Bank Dunia mengkritik performa penerimaan pajak Indonesia yang kurang baik. Perbandingan antara rasio pendapatan pajak dengan Produk Domestik Bruto (PDB) Indonesia berada di urutan bawah secara global.

Ini dijelaskan dalam laporan Bank Dunia dengan judul "Mengestimasi Celah Pajak Pertambahan Nilai (PPN) dan Pajak Penghasilan Korporasi (PPh) di Indonesia", yang dirilis pada tanggal 2 Maret 2025.

"Kinerja Indonesia dalam mengumpulkan pendapatan pajak kurang baik," sebagaimana tertera di dalam laporannya tersebut, dirujuk pada hari Rabu (26/3).

Menurut catatan Bank Dunia, perbandingan antara penerimaan pajak dengan Produk Domestik Bruto (PDB) Indonesia sebesar 9,1% pada tahun 2021 cukup rendah apabila dibandingkan dengan negara-negara berkembang lainnya di kawasan tersebut. Sebagai contoh, Kamboja memiliki rasio 18%, Malaysia mendapatkan angka 11,9%, Filipina memperoleh hasil 15,2%, Thailand mengumpulkan dana sebanyak 15,7%, sementara itu Vietnam berhasil meraih rasio 14,7%.

Berdasarkan informasi dari Bank Dunia, Indonesia telah mengalami pergerakan turun yang cukup memprihatinkan dalam hubungan antara pendapatan pajak dan Produk Domestik Bruto (PDB) selama sepuluh tahun belakangan ini.
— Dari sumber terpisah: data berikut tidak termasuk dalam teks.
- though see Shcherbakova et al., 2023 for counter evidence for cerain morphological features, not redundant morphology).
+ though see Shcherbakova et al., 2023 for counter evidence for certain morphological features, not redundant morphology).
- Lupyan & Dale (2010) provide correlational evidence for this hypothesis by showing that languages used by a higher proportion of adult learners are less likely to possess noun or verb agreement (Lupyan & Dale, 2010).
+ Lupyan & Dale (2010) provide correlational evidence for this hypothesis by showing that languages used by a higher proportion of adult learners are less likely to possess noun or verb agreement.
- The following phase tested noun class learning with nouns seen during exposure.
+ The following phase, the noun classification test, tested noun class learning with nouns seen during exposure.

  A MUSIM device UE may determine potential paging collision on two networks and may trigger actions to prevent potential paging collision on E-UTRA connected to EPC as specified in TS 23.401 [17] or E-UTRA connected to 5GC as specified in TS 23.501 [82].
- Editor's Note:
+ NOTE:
Jika dibandingkan dengan data yang ada pada awalnya, yaitu sepuluh tahun silam, angka untuk tahun 2021 menunjukkan adanya penurunan kira-kira 2,1 persen.
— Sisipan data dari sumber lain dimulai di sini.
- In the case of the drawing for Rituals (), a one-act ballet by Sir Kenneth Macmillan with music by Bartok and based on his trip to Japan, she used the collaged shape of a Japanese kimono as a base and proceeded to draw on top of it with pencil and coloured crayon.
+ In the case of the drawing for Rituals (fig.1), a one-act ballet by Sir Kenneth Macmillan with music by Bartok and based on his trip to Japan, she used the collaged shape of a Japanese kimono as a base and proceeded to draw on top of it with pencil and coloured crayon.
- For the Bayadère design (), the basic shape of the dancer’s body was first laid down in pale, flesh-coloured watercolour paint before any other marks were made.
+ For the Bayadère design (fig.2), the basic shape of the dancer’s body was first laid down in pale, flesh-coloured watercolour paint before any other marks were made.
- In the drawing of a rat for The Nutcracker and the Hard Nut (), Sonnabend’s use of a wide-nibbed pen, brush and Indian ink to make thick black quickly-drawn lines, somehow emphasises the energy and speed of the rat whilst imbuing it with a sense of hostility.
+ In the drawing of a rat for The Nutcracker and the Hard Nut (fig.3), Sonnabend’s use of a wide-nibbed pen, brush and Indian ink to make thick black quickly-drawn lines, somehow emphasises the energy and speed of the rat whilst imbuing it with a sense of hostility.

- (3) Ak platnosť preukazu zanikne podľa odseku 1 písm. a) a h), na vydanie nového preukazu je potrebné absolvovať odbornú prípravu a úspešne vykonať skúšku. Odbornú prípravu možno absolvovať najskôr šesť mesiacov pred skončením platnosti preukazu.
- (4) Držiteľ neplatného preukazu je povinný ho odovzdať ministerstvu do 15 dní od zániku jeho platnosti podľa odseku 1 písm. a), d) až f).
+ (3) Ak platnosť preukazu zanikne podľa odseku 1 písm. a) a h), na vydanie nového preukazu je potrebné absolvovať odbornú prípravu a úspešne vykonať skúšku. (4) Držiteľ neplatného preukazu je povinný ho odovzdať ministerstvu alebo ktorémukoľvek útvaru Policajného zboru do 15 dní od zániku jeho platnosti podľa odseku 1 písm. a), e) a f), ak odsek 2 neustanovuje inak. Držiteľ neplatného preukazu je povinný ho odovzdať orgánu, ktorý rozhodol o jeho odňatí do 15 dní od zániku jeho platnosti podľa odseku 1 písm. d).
Krisis COVID-19 semakin mempersulit performa pengumpulan pajak, menyebabkannya merosot drastis hingga mencapai angka 8,3% dari Produk Domestik Bruto (PDB) pada tahun 2020. Pajak Pertambahan Nilai (PPN) serta Pajak Penghasilan Badan (PBPTP), yaitu penyumbang terbesar dalam pendapatan pajak, tidak mampu bekerja sebagaimana mestinya.

Di tahun 2021, Pendapatan Progresif Harta (PPH) serta Pajak Pertambahan Nilai (PPN) mengalami kontribusi kira-kira 66% terhadap keseluruhan pendapatan pajak, hal ini setara dengan kurang lebih 6% Produk Domestik Bruto (PDB). Walaupun kedua jenis pajak tersebut dinilai lebih efisien dibanding opsi pajak lainnya oleh Bank Dunia, namun hasil pengumpulan mereka tetap saja cenderung rendah bila disandingkan dengan negeri-negeri serupa secara struktur maupun wilayah.
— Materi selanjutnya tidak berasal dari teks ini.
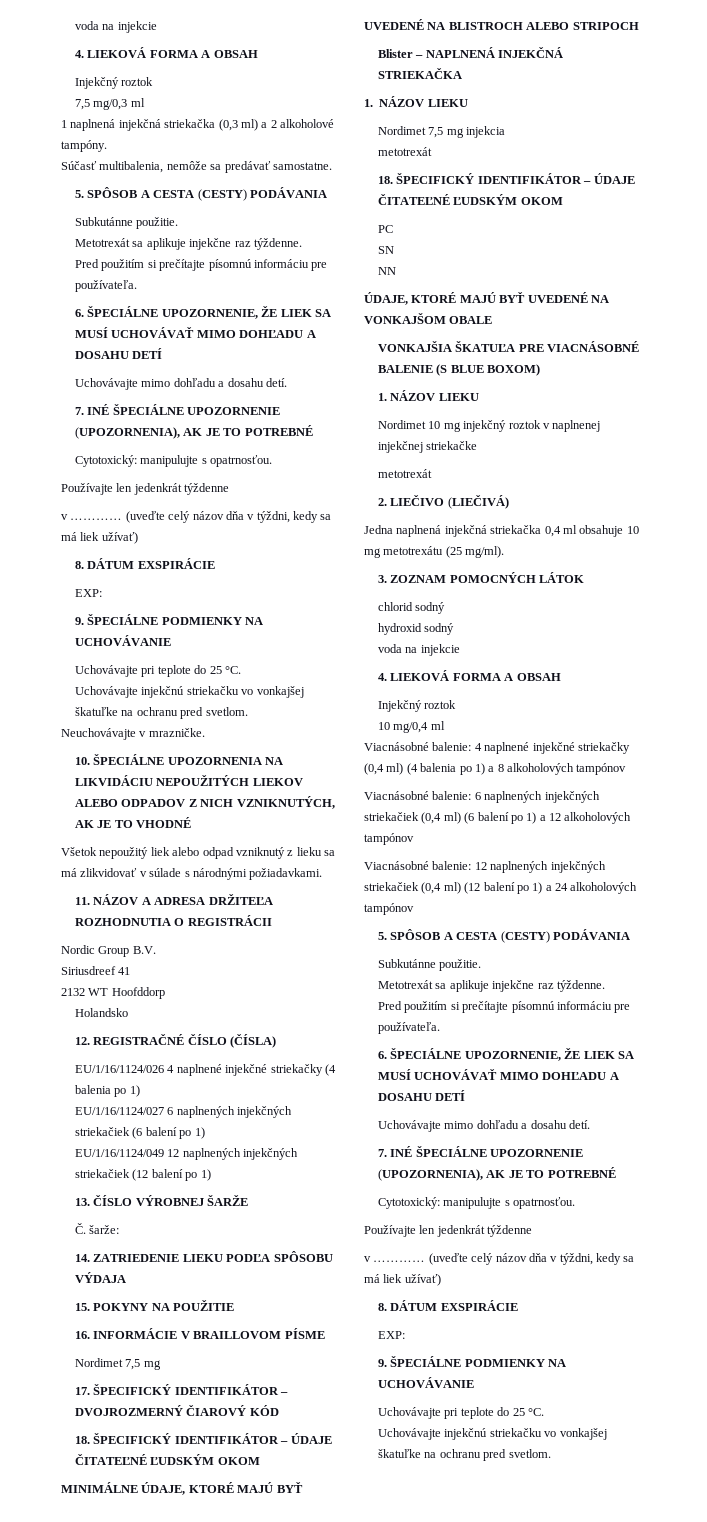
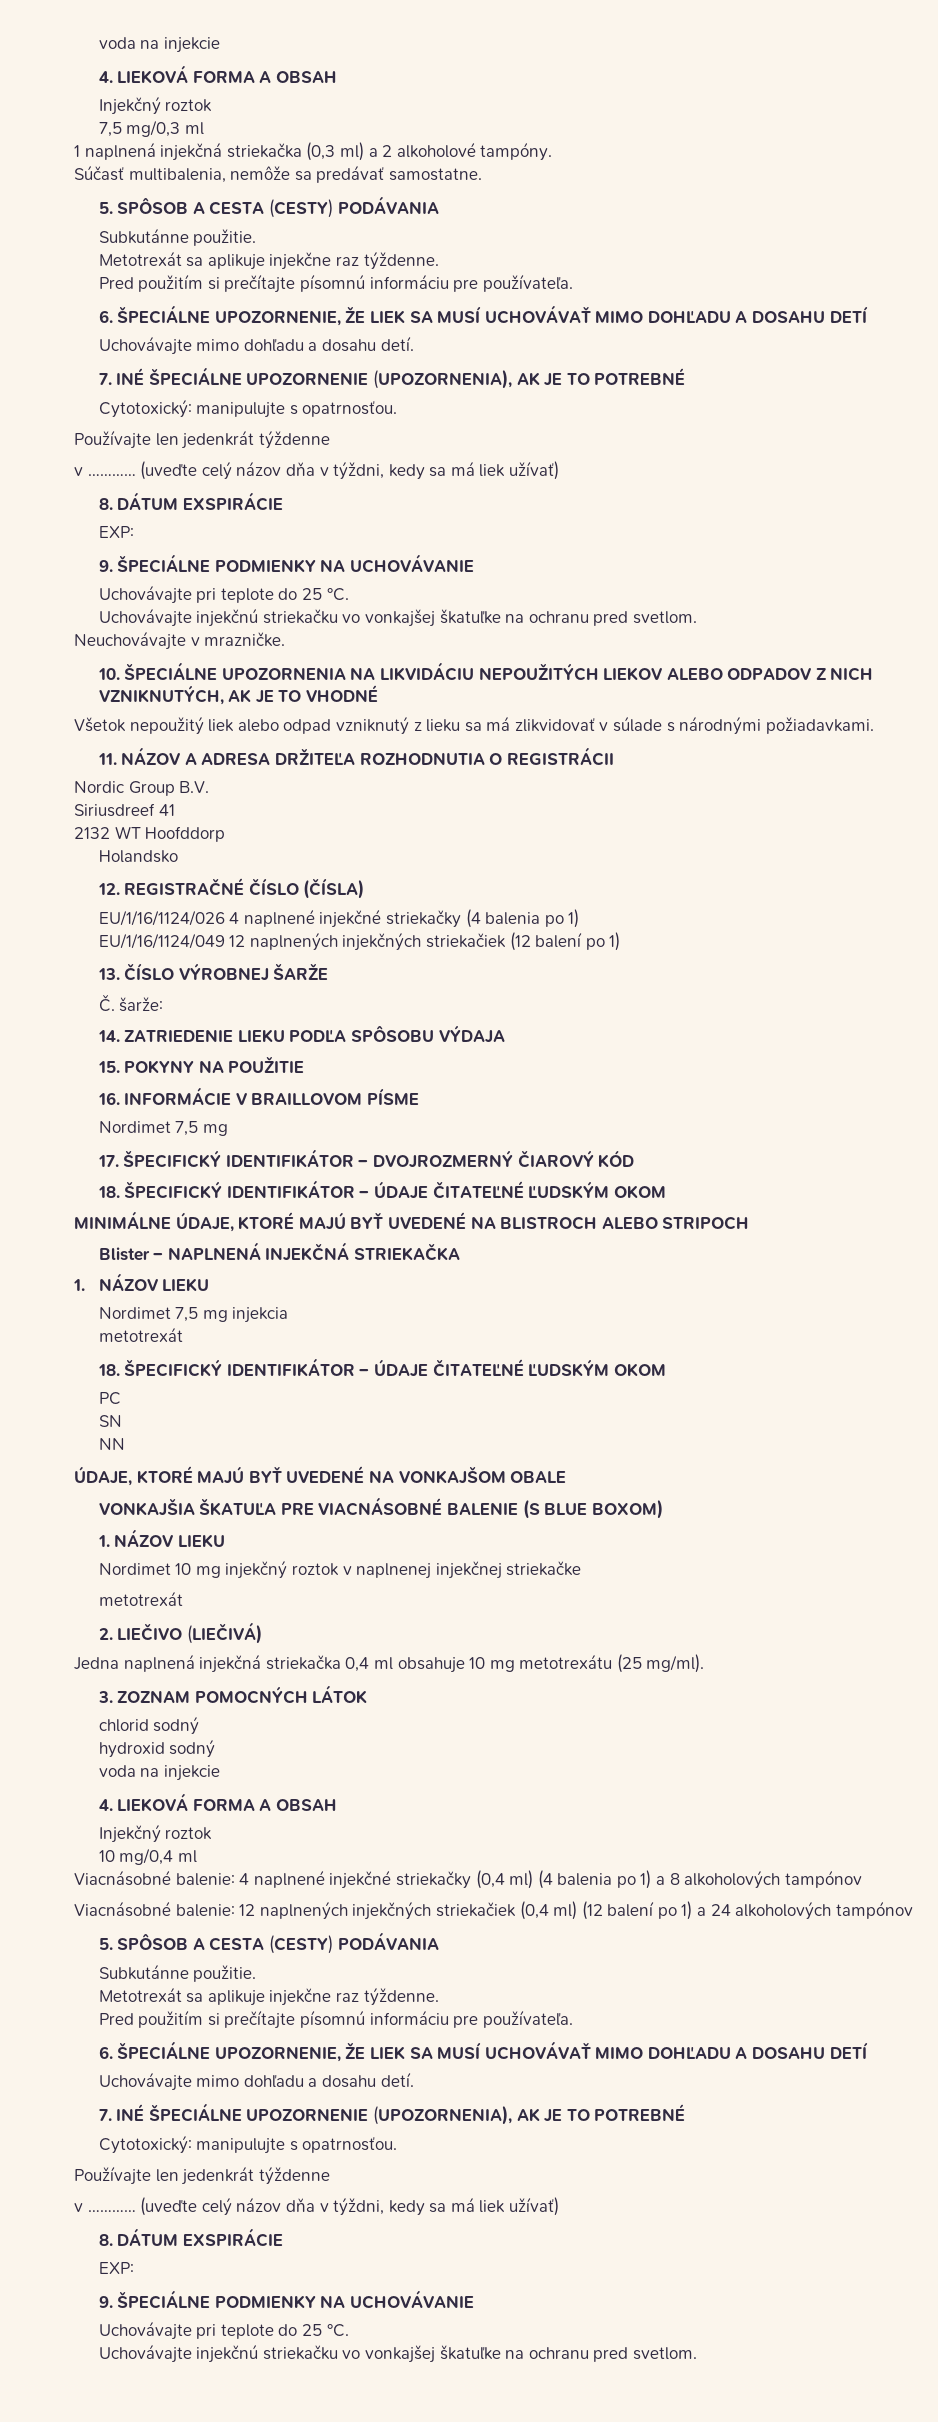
- EU/1/16/1124/027 6 naplnených injekčných striekačiek (6 balení po 1)
- Viacnásobné balenie: 6 naplnených injekčných striekačiek (0,4 ml) (6 balení po 1) a 12 alkoholových tampónov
Menurut Bank Dunia, kinerja dari Pajak Pertambahan Nilai (PPN) dan Pajak Penghasilan (PPh) yang kurang baik disebabkan oleh gabungan beberapa elemen seperti tingkat kesadaran membayar pajak yang rendah, tarif pajak efektif yang cukup rendah, serta cakupan objek pajak yang terbatas.

Perkiraan Bank Dunia mengindikasikan bahwa tingkat keberhasilan pengumpulan pajak di Indonesia masih kalah dengan negara-negara sekitarnya dan selisih dalam hal penerimaan pajak atau pendapatan yang tertinggal semakin membesar. Berdasarkan laporan Bank Dunia, keberhasilan pengumpulan pajak di Indonesia kurang mampu dibandingkan negara jiran dan celah pajaknya terus melebar.

Efisiensi rata-rata Indonesia sejak tahun 2015 masuk sebagai salah satu yang paling rendah di antara negara-negara dengan pendapatan menengah yang dipilih untuk dianalisis ini. Skornya juga mengalami penurunan dari periode ke periodenya.

Pada Oktober 2021, pihak berwenang sudah menerapkan beberapa metode untuk memperbesar pendapatan perpajakan dengan merestrukturalisasi KUHP atau Kerangka Hukum Perubahan Pajak. Mereka pun menambah besaran tarif PPn serta mencabut sejumlah kecualiannya. Di samping itu, kenaikan anggaran dalam aturan PPh bagi badan usaha yang diberlakukan awalnya ikut dibekukan.

Implementasi Undang-Undang Pengaturan Seragam Pajak diharapkan bisa memperbesar pendapatan pajak antara 0,7% sampai dengan 1,2% dari Produk Domestik Bruto setiap tahunnya mulai tahun 2022 hingga 2025. Walau bagaimana pun, berdasarkan laporan Bank Dunia, pengumpulan pajak di Indonesia tetap harus mengatasi beberapa kendala serta perlu peningkatan lebih lanjut.